Bill Relative to Holocaust Victims’ Insurance Relief Pending on Beacon Hill
By Maysie Childs
BU News Service
During World War II, millions of people lost their property and lives. Today, victims of the Nazi regime still struggle to reclaim insurance for what they lost as a result of that injustice.
A bill pending in the Massachusetts Legislature would require insurance companies with records showing Holocaust victims and their surviving family members’ insurance policies to disclose all information so that questions of unfair treatment are eliminated.
According to a member of Massachusetts Sen. Cynthia Creem’s staff, Richard Powell, this bill has been filed for at least four legislative sessions. California and Florida have attempted to enact a similar bill.
“I don’t know of anyone who would be opposed to this bill,” says Powell. “The average person would see it as a matter of equity.”

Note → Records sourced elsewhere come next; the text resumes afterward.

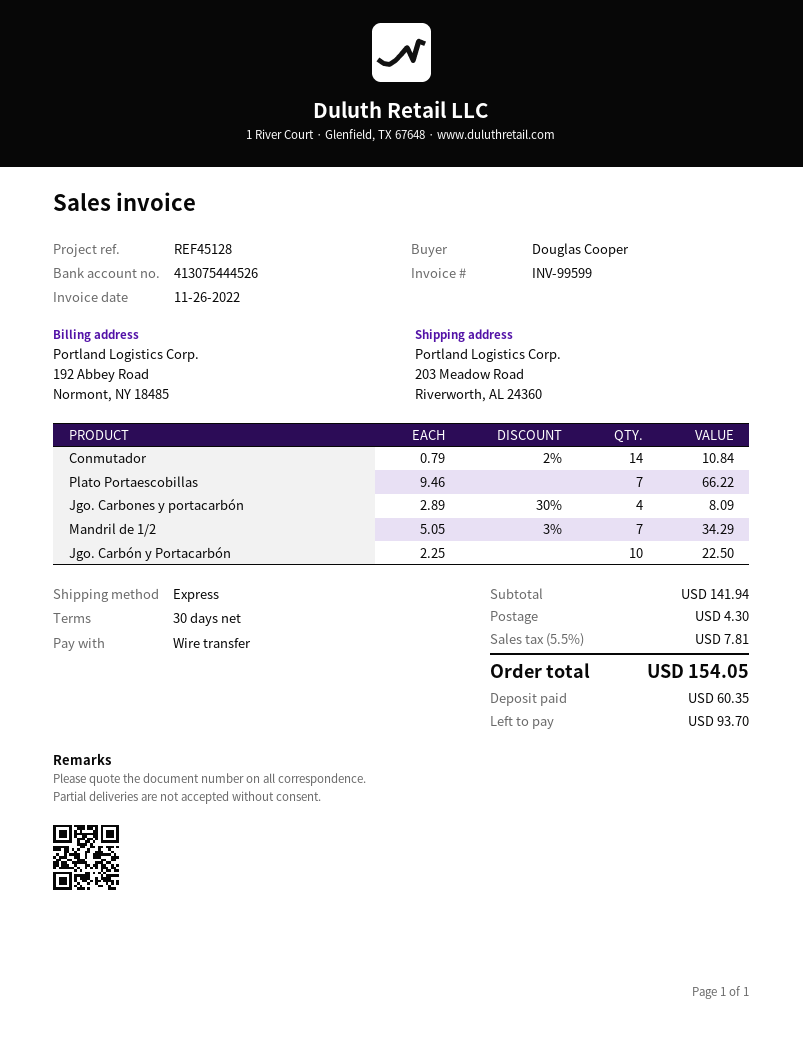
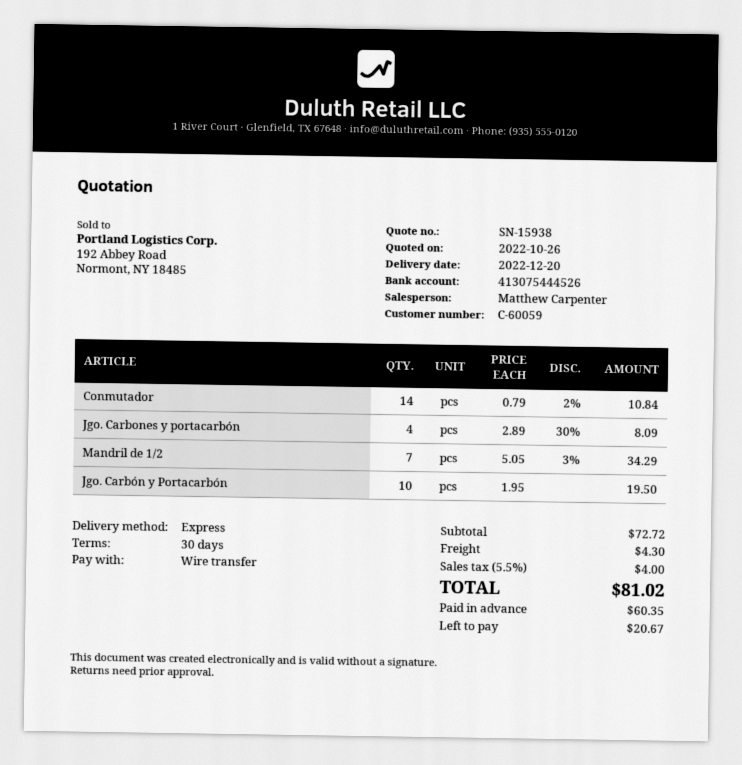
Plato Portaescobillas: 7 x 9.46 = 66.22 -> none
Jgo. Carbón y Portacarbón: 10 x 2.25 = 22.50 -> 10 x 1.95 = 19.50
subtotal: 141.94 -> 72.72
tax: 5.5% = 7.81 -> 5.5% = 4.00
total: 154.05 -> 81.02
balance: 93.70 -> 20.67

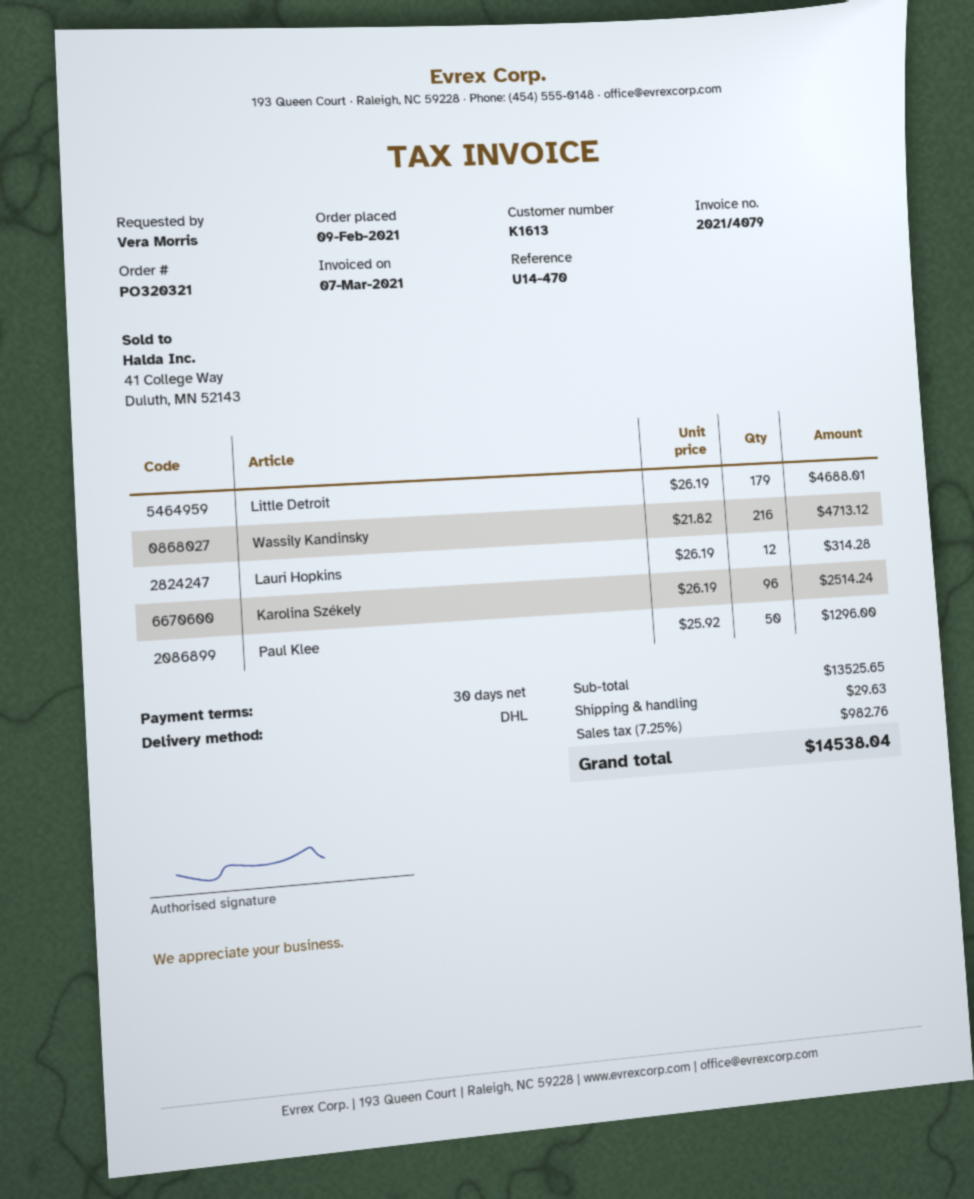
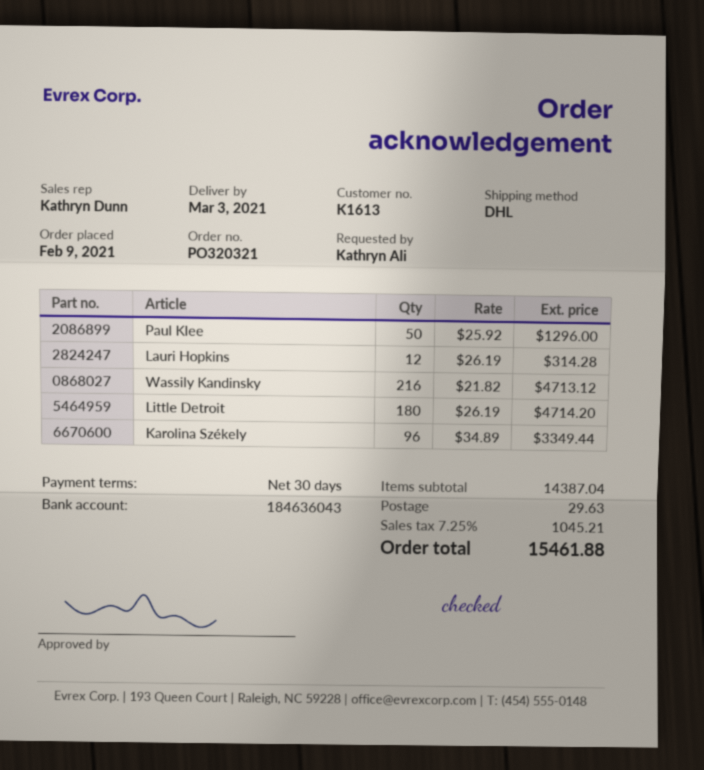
ordered by: Vera Morris -> Kathryn Ali
Little Detroit: 179 x 26.19 = 4688.01 -> 180 x 26.19 = 4714.20
Karolina Székely: 96 x 26.19 = 2514.24 -> 96 x 34.89 = 3349.44
subtotal: 13525.65 -> 14387.04
tax: 7.25% = 982.76 -> 7.25% = 1045.21
total: 14538.04 -> 15461.88

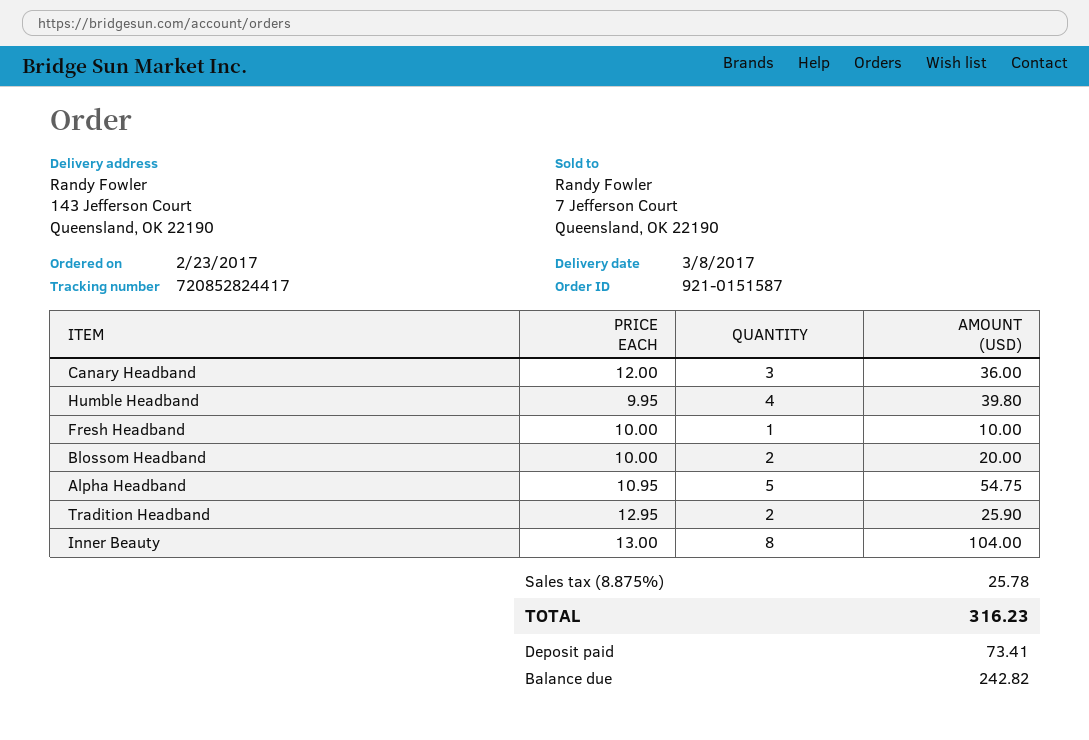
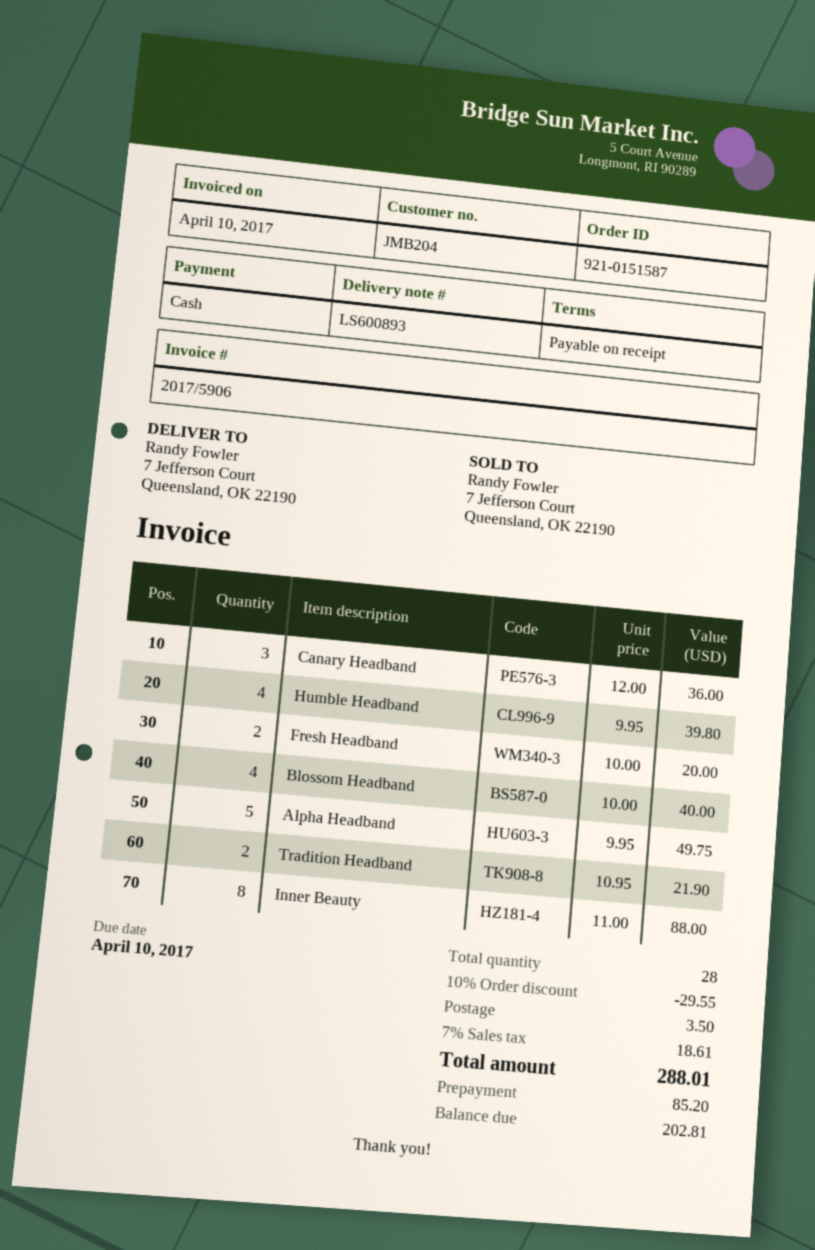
ship to: 143 Jefferson Court, Queensland, OK 22190 -> 7 Jefferson Court, Queensland, OK 22190
Fresh Headband: 1 x 10.00 = 10.00 -> 2 x 10.00 = 20.00
Blossom Headband: 2 x 10.00 = 20.00 -> 4 x 10.00 = 40.00
Alpha Headband: 5 x 10.95 = 54.75 -> 5 x 9.95 = 49.75
Tradition Headband: 2 x 12.95 = 25.90 -> 2 x 10.95 = 21.90
Inner Beauty: 8 x 13.00 = 104.00 -> 8 x 11.00 = 88.00
discount: none -> 10% = 29.55
shipping: none -> 3.50
tax: 8.875% = 25.78 -> 7% = 18.61
total: 316.23 -> 288.01
deposit: 73.41 -> 85.20
balance: 242.82 -> 202.81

Survivors want insurance companies with any records to show proof of their insurance. The proposed bill would require those insurance companies to set up a registry of all information from victims as a matter of public record, thus allowing claims to move forward.
The Jewish Community Relations Council (JCRC) of greater Boston works with an independent organization that helps start lobbies for the issues they support. Emily Reichmann, manager of the Holocaust program at the JCRC, has continually supported the bill but notes that it has not gone beyond the committee stages.
“It was brought to our attention that unfortunately there are survivors living in poverty in the area,” says Reichmann. “Having to go though the Holocaust and then living below the poverty line is just a huge injustice.”
Reichmann said the JCRC feels it is important to provide Holocaust victims with some sort of financial relief through insurance because their role as an organization is to support all survivor issues.
Some survivors and their family members have been battling to settle misguided or unpaid claims from insurance companies for over 50 years.
The International Jewish community is negotiating with responsible insurance companies through the International Commission on Holocaust Ea Insurance Claims. However, to start protecting all Massachusetts’s victims and encourage action on a global scale, this chapter is deemed essential by the JCRC.
“We would really like to see the bill passed, but it has been an uphill battle,” says Powell. “I mean, we would at least like to bring attention to the matter. That is just as important.”
The bill would not cost anything to the state, but insurance companies would have to create a registry, which will no doubt be time-consuming and tedious work.
The proposed bill says that if insurance companies file false claims, it will result in civil penalty and suspension of their license to practice.
“Insurance companies do not want to deal with these individual claims on a state-by-state basis,” says Powell, “They would rather have this matter addressed on a federal level.”